2 Verberg mij voor den heimelijken raad der boosdoeners, voor de oproerigheid van de werkers der ongerechtigheid.
3 Die hun tong scherpen als een zwaard, een bitter woord aanleggen als hun pijl;
4 Om in verborgen plaatsen den oprechte te schieten; haastig schieten zij naar hem, en vrezen niet.
5 Zij sterken zichzelven in een boze zaak; zij houden spraak van strikken te verbergen; zij zeggen: Wie zal ze zien?
6 Zij doorzoeken allerlei schalkheid; ten uiterste doorzoeken zij, wat te doorzoeken is; zelfs het binnenste eens mans, en het diepe hart.

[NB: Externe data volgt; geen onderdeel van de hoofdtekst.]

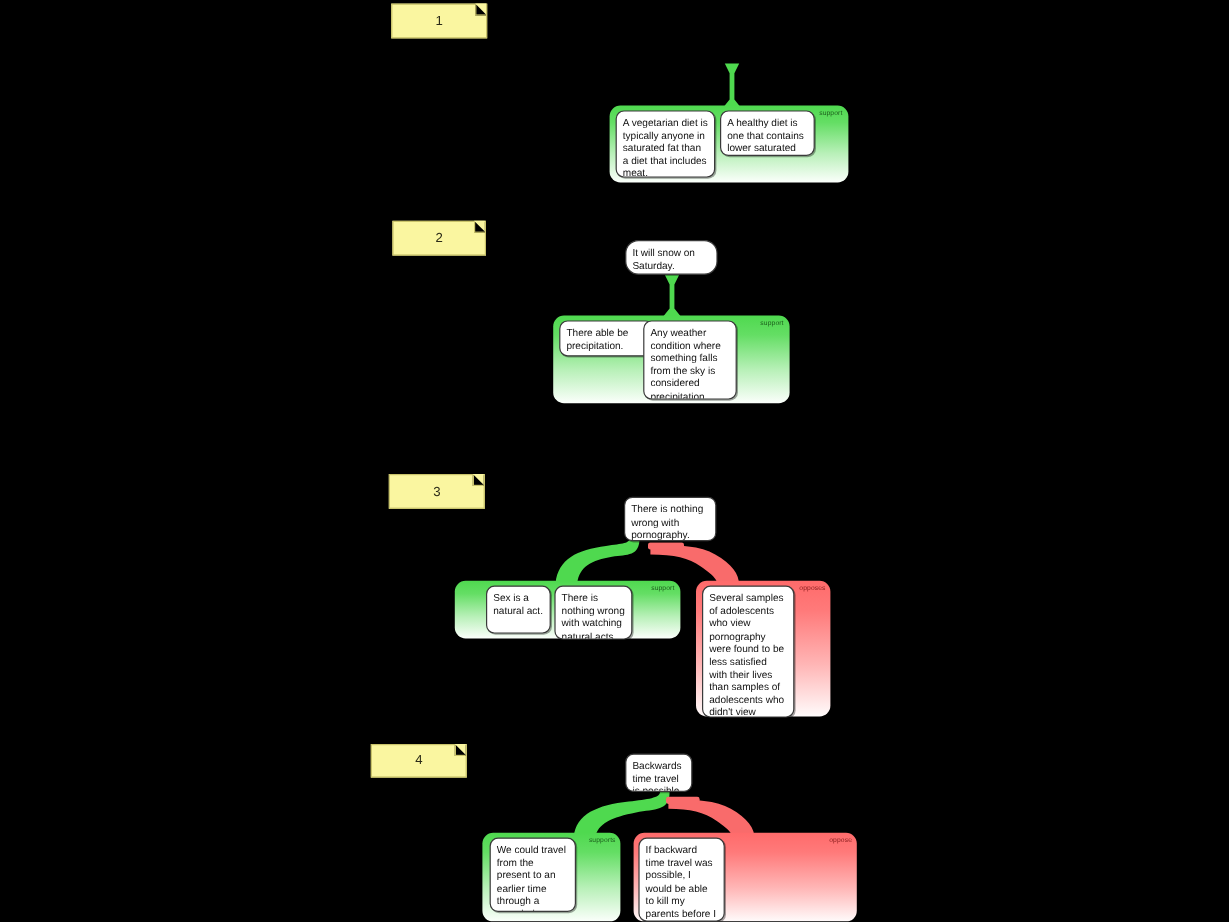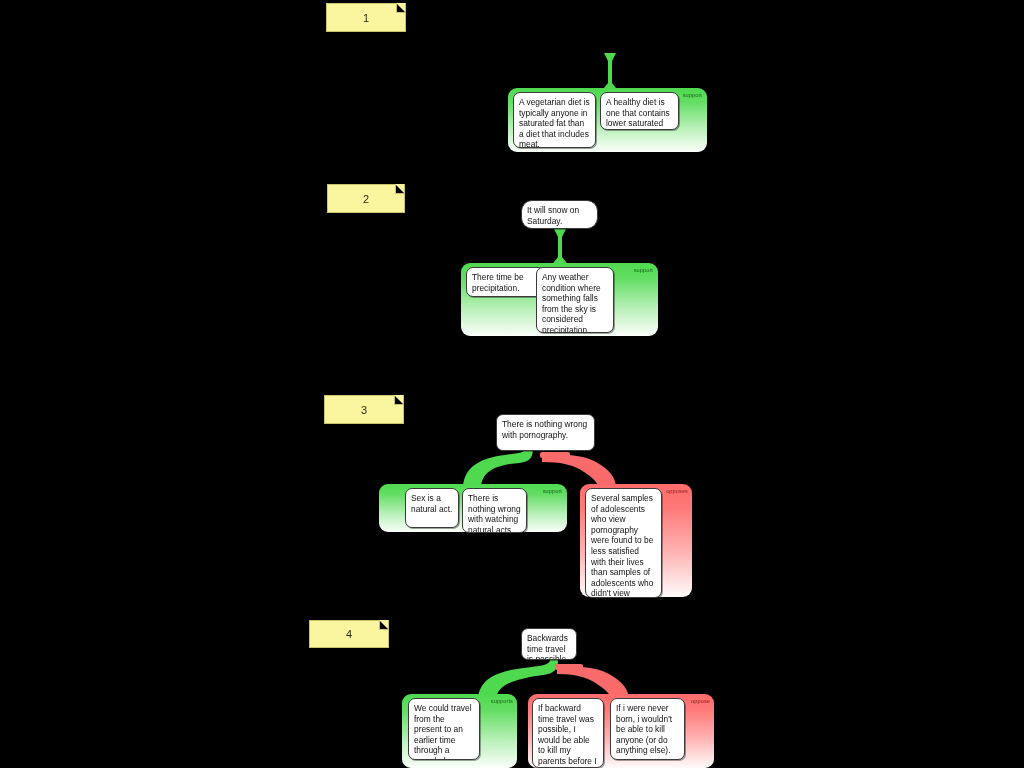"There time be precipitation." div.box { text: time -> able }
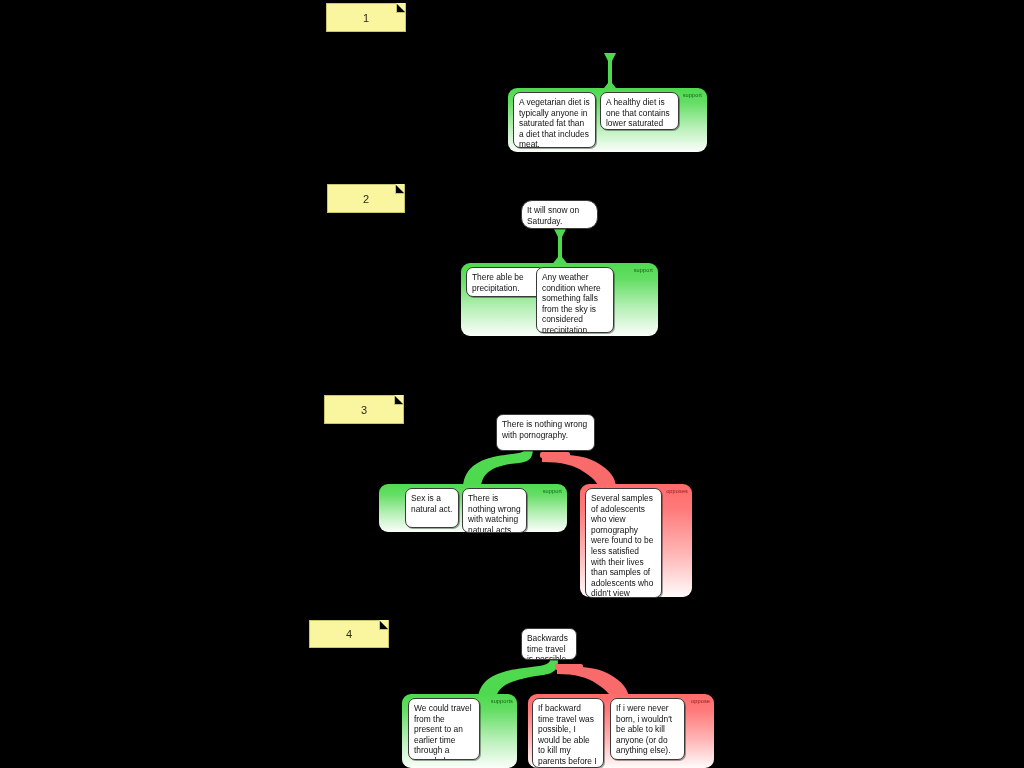"There is nothing wrong with pornography." div.box { left: 496px -> 520px; width: 99px -> 77px }
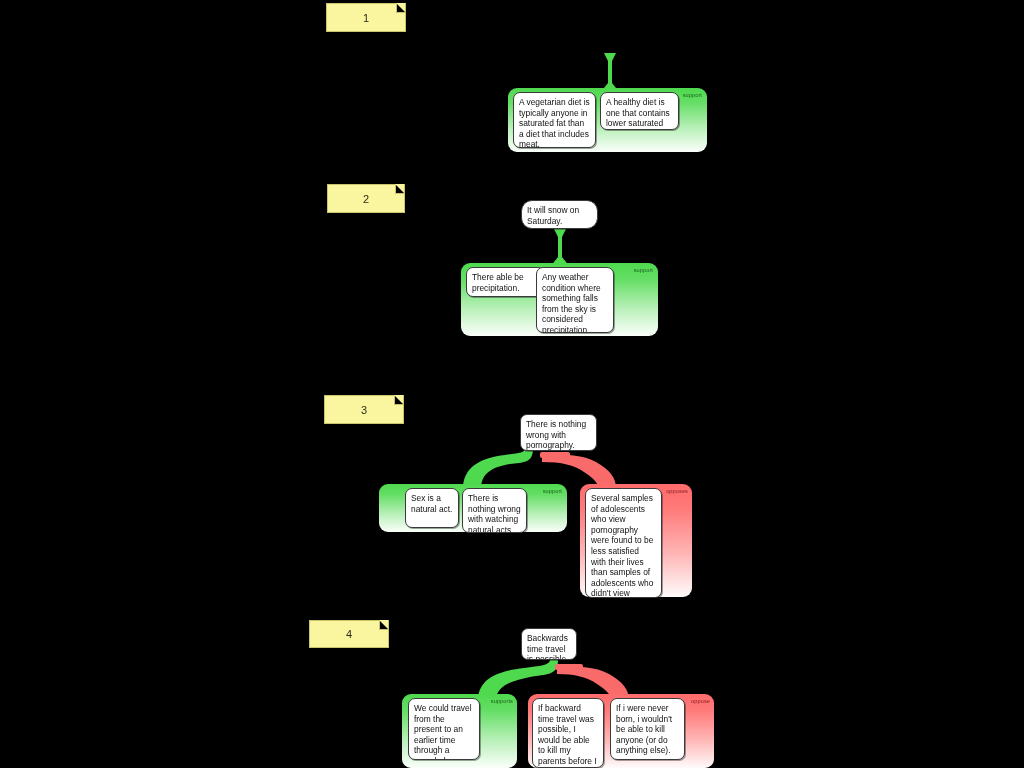"If i were never born," div.box { html: <div>If i were never born, i wouldn't be able to kill anyone (or do anything else).</div> -> none }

7 Maar God zal hen haastig met een pijl schieten; hun plagen zijn er.
8 En hun tong zal hen doen aanstoten tegen zichzelven; een ieder, die hen ziet, zal zich wegpakken.
9 En alle mensen zullen vrezen, en Gods werk verkondigen, en Zijn doen verstandelijk aanmerken.
10 De rechtvaardige zal zich verblijden in den HEERE, en op Hem betrouwen; en alle oprechten van hart zullen zich beroemen.